Trotz aller Schwierigkeiten bleibt der Sektor von zentraler Bedeutung: Im vergangenen Jahr erzielte er einen Umsatz von 220,4 Milliarden Euro und beschäftigte 476.000 Menschen – das entspricht acht Prozent der gesamten Industriebelegschaft Deutschlands. Mit einem durchschnittlichen Monatsgehalt von 6.023 Euro unterstreicht die Branche ihre wirtschaftliche Relevanz.
Doch der Niedergang ist unübersehbar. Noch 2022 lag der Umsatz bei 261,2 Milliarden Euro, doch seither haben steigende Kosten und Instabilität ihre Spuren hinterlassen. Schon vor den jüngsten Krisen hatten stark gestiegene Energiepreise und eine überbordende Regulierung die Wettbewerbsfähigkeit der Unternehmen geschwächt.
Nun verschärft der Nahostkonflikt die Lage zusätzlich. Investitionsentscheidungen werden aufgeschoben, Produktionsstandorte verlagert – viele Unternehmen weichen in Regionen mit stabileren Rahmenbedingungen aus.
Auch die Pharmasparte steht unter Druck. Ein Mangel an Helium, das für die Qualitätssicherung von Medikamenten unverzichtbar ist, sorgt branchenweit für Alarmstimmung.

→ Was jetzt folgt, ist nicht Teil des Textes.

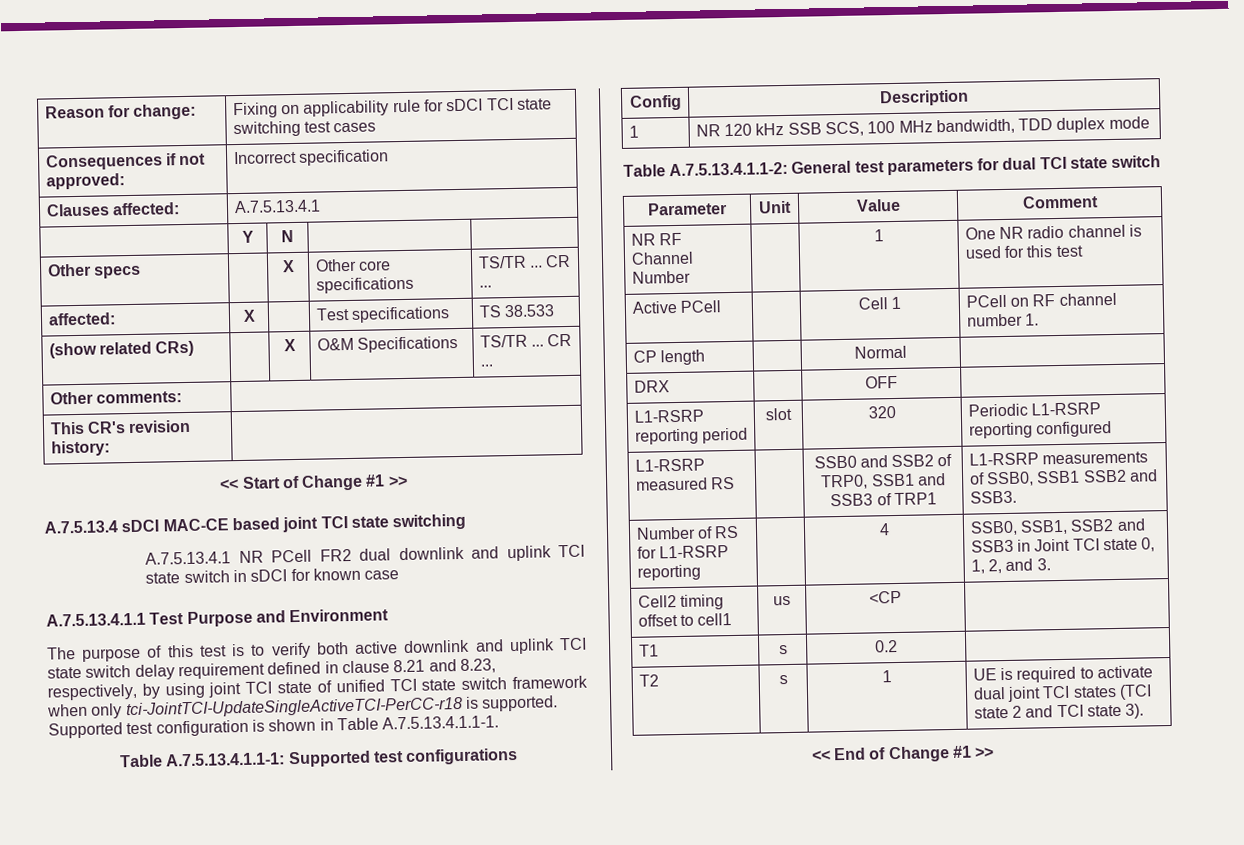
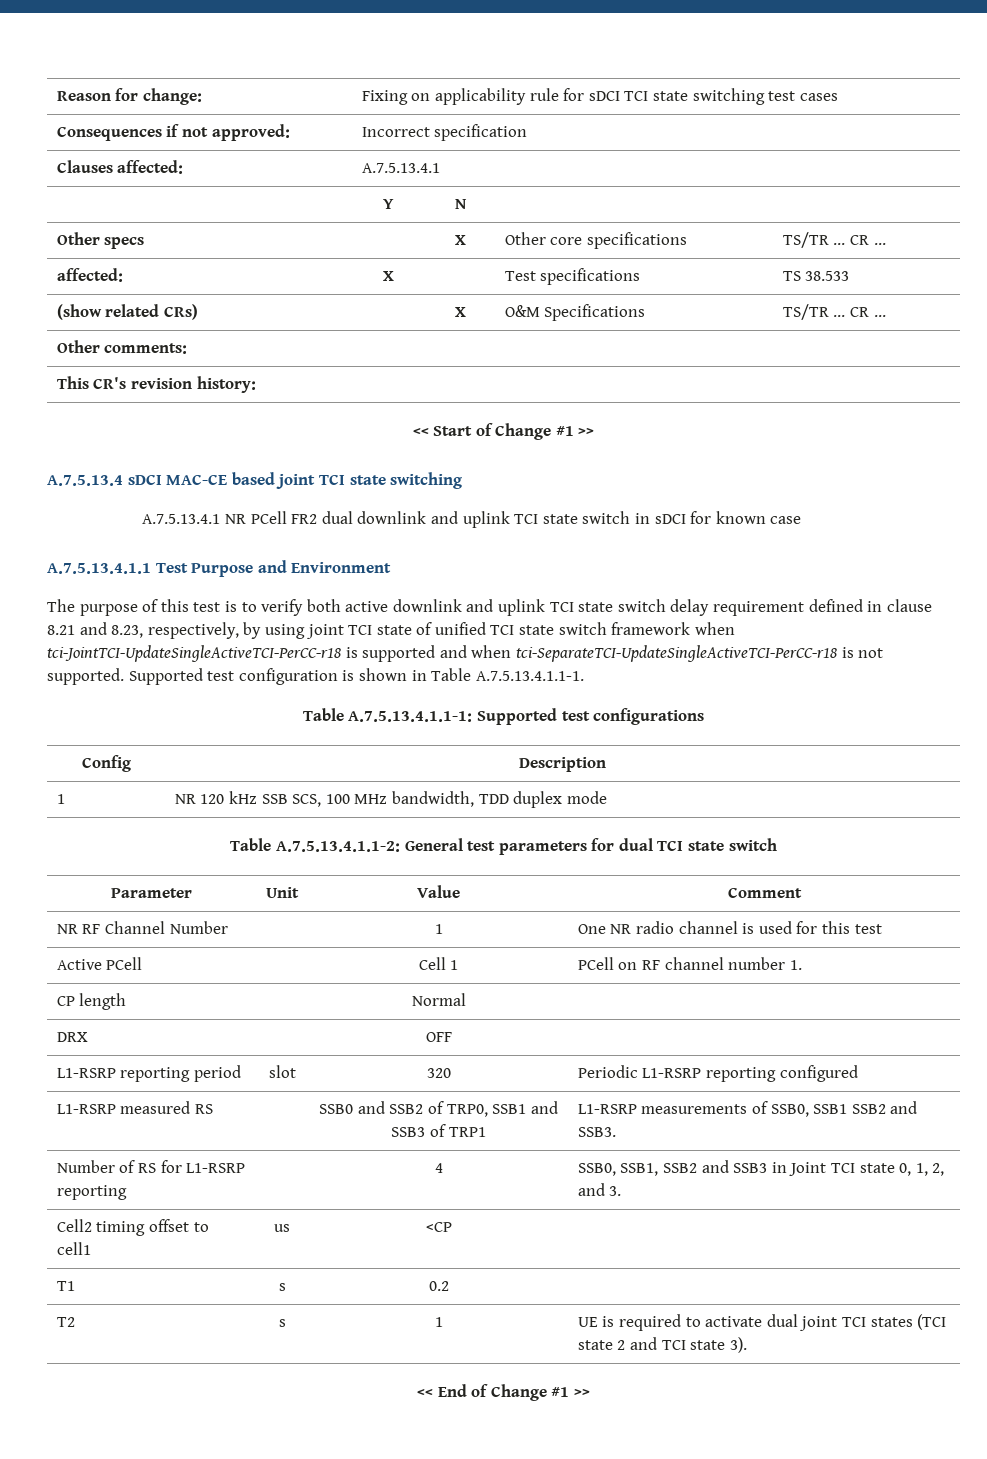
- The purpose of this test is to verify both active downlink and uplink TCI state switch delay requirement defined in clause 8.21 and 8.23, respectively, by using joint TCI state of unified TCI state switch framework when only tci-JointTCI-UpdateSingleActiveTCI-PerCC-r18 is supported.
+ The purpose of this test is to verify both active downlink and uplink TCI state switch delay requirement defined in clause 8.21 and 8.23, respectively, by using joint TCI state of unified TCI state switch framework when tci-JointTCI-UpdateSingleActiveTCI-PerCC-r18 is supported and when tci-SeparateTCI-UpdateSingleActiveTCI-PerCC-r18 is not supported.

Noch vor wenigen Jahren zählte die Chemie- und Pharmaindustrie zu den drei umsatzstärksten Industriebranchen Deutschlands. Doch jahrelange hohe Energiekosten, regulatorische Belastungen und geopolitische Erschütterungen haben sie in eine Existenzkrise gestürzt. Ohne Gegenmaßnahmen drohen weitere Produktionskürzungen und Arbeitsplatzverluste.